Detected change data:
#####
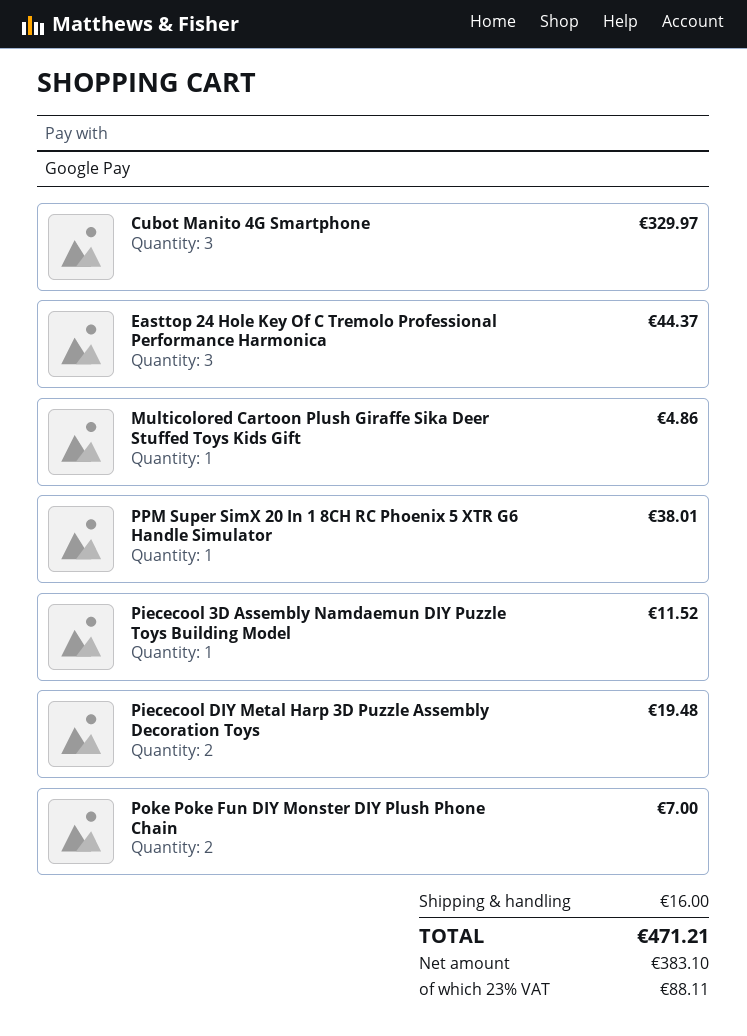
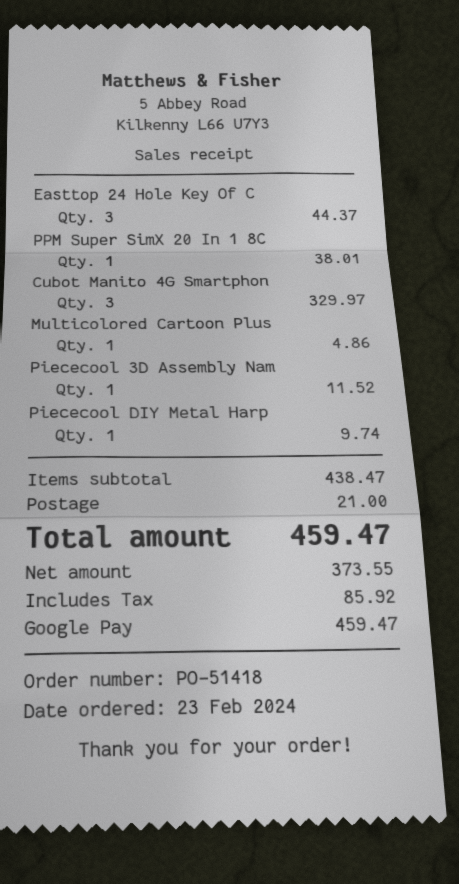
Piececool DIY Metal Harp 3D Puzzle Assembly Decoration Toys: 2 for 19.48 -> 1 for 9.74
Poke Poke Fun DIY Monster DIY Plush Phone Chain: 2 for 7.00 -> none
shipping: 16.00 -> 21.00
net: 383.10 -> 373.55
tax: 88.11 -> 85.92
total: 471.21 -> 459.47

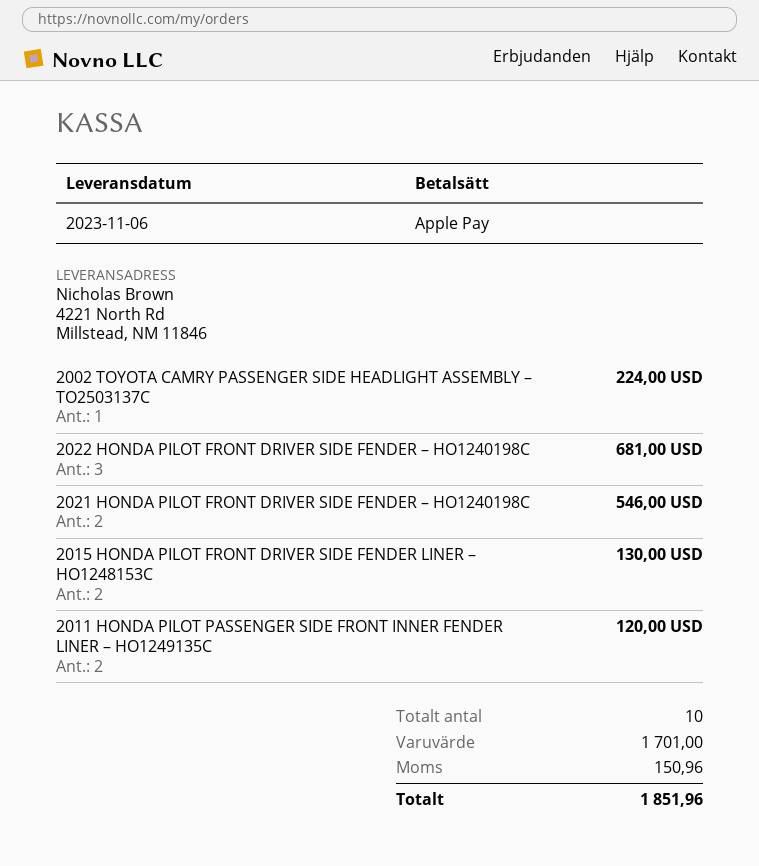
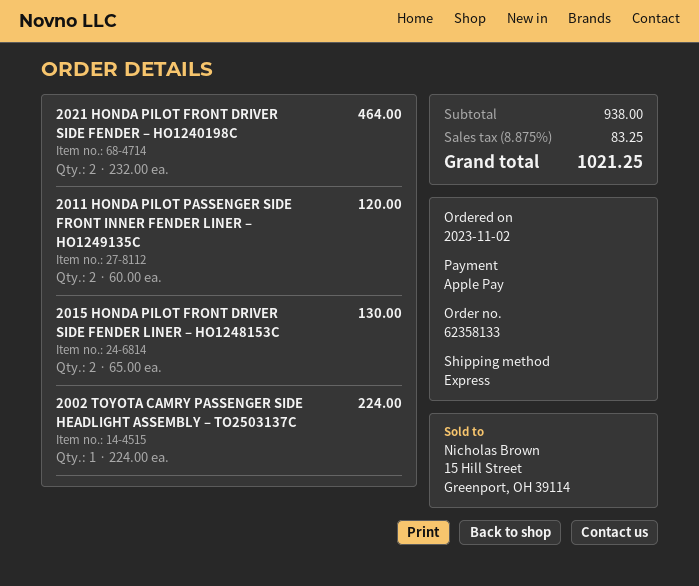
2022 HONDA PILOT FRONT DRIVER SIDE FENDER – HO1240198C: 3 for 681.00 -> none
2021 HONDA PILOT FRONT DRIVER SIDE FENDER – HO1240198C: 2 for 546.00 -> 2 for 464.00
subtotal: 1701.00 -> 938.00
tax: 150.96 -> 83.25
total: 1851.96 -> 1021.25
#####
▶ _Exercise aim_: What is needed is every record above, returned exactly, with the pictures omitted.

▶ _Response area_:
Piececool DIY Metal Harp 3D Puzzle Assembly Decoration Toys: 2 for 19.48 -> 1 for 9.74
Poke Poke Fun DIY Monster DIY Plush Phone Chain: 2 for 7.00 -> none
shipping: 16.00 -> 21.00
net: 383.10 -> 373.55
tax: 88.11 -> 85.92
total: 471.21 -> 459.47

2022 HONDA PILOT FRONT DRIVER SIDE FENDER – HO1240198C: 3 for 681.00 -> none
2021 HONDA PILOT FRONT DRIVER SIDE FENDER – HO1240198C: 2 for 546.00 -> 2 for 464.00
subtotal: 1701.00 -> 938.00
tax: 150.96 -> 83.25
total: 1851.96 -> 1021.25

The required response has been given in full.